The stated purpose of child protective services is to protect children, to preserve families whenever possible, and to prevent further abuse and neglect. CPS is charged with investigating abuse and neglect reports, and to provide or arrange protection for children if protection is needed.

When the Department of Family Services receives a report about possible child abuse or neglect the law requires that a CPS worker investigate it. If this report deals with you and your child then you should expect a CPS worker to look into it. The caseworker is to decide whether services are needed, and to provide or arrange protective services if they are needed.

Knowing what is considered child abuse or neglect is helpful in determining what may trigger an investigation. Memorize this list so you can be on guard to ensure that any allegations could not be assumed to be true because of lack of mitigating evidence.

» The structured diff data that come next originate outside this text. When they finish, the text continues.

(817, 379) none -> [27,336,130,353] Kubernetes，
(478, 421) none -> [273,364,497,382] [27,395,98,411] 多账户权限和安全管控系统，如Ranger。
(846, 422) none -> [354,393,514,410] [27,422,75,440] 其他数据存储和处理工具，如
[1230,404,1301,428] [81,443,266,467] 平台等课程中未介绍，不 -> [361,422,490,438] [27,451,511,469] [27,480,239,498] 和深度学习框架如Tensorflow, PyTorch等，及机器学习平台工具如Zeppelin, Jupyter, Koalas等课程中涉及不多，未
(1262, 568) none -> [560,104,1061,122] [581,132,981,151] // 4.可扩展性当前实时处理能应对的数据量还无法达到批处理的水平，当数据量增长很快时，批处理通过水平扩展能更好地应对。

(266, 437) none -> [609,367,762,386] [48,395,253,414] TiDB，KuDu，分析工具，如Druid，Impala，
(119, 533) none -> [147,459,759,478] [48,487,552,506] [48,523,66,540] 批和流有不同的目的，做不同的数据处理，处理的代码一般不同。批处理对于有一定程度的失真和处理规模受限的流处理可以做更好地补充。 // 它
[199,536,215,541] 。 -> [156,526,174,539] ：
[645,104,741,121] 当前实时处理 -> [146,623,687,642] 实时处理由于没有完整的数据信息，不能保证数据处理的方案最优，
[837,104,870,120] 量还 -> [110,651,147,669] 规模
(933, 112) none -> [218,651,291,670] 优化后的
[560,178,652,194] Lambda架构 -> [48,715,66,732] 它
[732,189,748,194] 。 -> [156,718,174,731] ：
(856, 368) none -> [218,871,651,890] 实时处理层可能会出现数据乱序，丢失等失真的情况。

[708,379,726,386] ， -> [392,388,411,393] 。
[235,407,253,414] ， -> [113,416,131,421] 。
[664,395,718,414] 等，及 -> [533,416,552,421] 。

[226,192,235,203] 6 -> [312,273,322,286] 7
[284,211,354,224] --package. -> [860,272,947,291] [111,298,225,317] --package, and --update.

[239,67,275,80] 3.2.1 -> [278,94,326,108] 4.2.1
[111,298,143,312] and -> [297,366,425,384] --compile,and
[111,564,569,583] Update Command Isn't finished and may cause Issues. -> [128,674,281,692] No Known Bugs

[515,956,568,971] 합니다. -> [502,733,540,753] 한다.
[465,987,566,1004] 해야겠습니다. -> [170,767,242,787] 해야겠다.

Under the law, an abused or neglected child is any child under 18 whose parent, or any other person responsible for the care of the child causes:
Physical abuse - deliberate physical injuries inflicted by parents, caretaker or baby-sitter or physical injuries resulting from indifference, negligence or improper supervision;
Medical care neglect - refusal or failure to obtain and maintain treatment services necessary for a child’s continued health;
Sexual abuse - any sexual exploitation of a child (molestation, exposure, masturbation, incest, oral-genital contact) by parents, caretakers or other persons living in the home;
Psychological abuse - child rearing procedures or an absence of them which results in the gross impairment of a child’s opportunity for normal psychological development;
Emotional abuse - continual scapegoating and rejection of a child resulting in behavior clearly indicative of pathologically disturbed emotional adjustment or behavior;
Abandonment - the child has been left with no obvious behavioral, verbal or written intentions of reclaiming the child;
Lack of supervision - when young children (generally under the age of 12) are left without an adult or baby-sitter in attendance for significant or unreasonable periods of time;
Negligent treatment - failing to provide adequate food, clothing, shelter, education, health care, supervision or guidance to a child.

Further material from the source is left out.